Some of the evidence in Jena is murky or in dispute, and the “Jena Six” — the Black teens at the heart of the story — don’t quite conjure images of civil rights heroes of the past. While the Little Rock Nine heroically challenged a bigoted governor who attempted to keep them out of a segregated high school by armed force, the Jena Six are accused of beating a white classmate in front of dozens of witnesses.

The question is whether they, like so many other Blacks, were wronged because of their race. They were charged with attempted murder even though the beating victim was well enough to go to a school function that night. The cases are still being adjudicated. However, a careful review of the known events that led up to the beating suggests that the way white authorities handled racial tensions in their overwhelmingly white town may well have turned a manageable, teachable situation into a racial maelstrom.

School officials appear to have minimized or patronized Black concerns, while the district attorney filed inappropriately severe charges against the Black teens — a double standard that rightly resonated with Blacks across the nation. The story revolves around two primary, but not directly related, episodes: The Nooses. Thirteen months ago, when a Black student asked at a Jena High School assembly whether he could sit under a tree known as a gathering place for white students, an assistant principal told him he could sit anywhere he wanted. The next day, though, two nooses were found dangling from the tree.

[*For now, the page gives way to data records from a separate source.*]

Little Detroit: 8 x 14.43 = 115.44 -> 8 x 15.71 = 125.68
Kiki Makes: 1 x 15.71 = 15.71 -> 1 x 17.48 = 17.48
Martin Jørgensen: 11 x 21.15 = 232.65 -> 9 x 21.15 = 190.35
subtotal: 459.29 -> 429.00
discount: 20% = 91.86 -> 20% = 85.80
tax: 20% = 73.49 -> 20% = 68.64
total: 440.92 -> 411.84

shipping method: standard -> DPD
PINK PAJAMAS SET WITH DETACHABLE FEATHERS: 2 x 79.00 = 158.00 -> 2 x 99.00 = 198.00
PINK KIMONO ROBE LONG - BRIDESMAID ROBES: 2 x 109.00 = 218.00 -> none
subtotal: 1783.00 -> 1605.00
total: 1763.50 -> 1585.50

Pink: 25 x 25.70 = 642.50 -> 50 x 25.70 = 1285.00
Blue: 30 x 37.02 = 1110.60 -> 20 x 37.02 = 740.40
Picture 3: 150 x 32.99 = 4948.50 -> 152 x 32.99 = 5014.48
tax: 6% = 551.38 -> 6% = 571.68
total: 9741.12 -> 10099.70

Hanging nooses is not a crime under Louisiana law, but, in a state where 335 Blacks were lynched from 1882 to 1968 (a total exceeded only in Mississippi, Georgia and Texas), it is a repugnant, overtly racist act. Three white students were quickly identified as the perpetrators. The principal recommended their expulsion. But a school board committee overruled him. The students were suspended — but the length and terms were not disclosed. “Some alternative suspension, along with other criteria,” LaSalle Parish School Supt. Roy Breithaupt told the Town Talk in nearby Alexandria, La., shortly afterward.

The vague language proved maddening. Stories circulated that the suspension was for three days; this echoed in multiple media reports and became an article of faith. Just in the past few days, Supt. Breithaupt has begun saying that the students were suspended at an alternative school for nine days, served “in-school” suspension for two weeks and faced detentions and other penalties — a far more fitting response.

In the absence of any clarity, though, Black parents and other Blacks in the community, incensed over the nooses, grew more angry at this perceived leniency. Some tried to talk to the school board and were turned away, according to the Alexandria newspaper. At the next meeting, one parent got five minutes to speak. When she was done, only the lone Black on the 10-member board thanked her. The meeting went right on. “They act like she didn’t even come,” one parent told a reporter.

The school’s response to the nooses was almost as clumsy. Officials called an assembly to calm students and invited District Attorney Reed Walters. “I can be your best friend or your worst enemy. With the stroke of a pen I can make your life miserable,” District Attorney Walters recalled warning the students. That blunt statement ignited deeper resentment.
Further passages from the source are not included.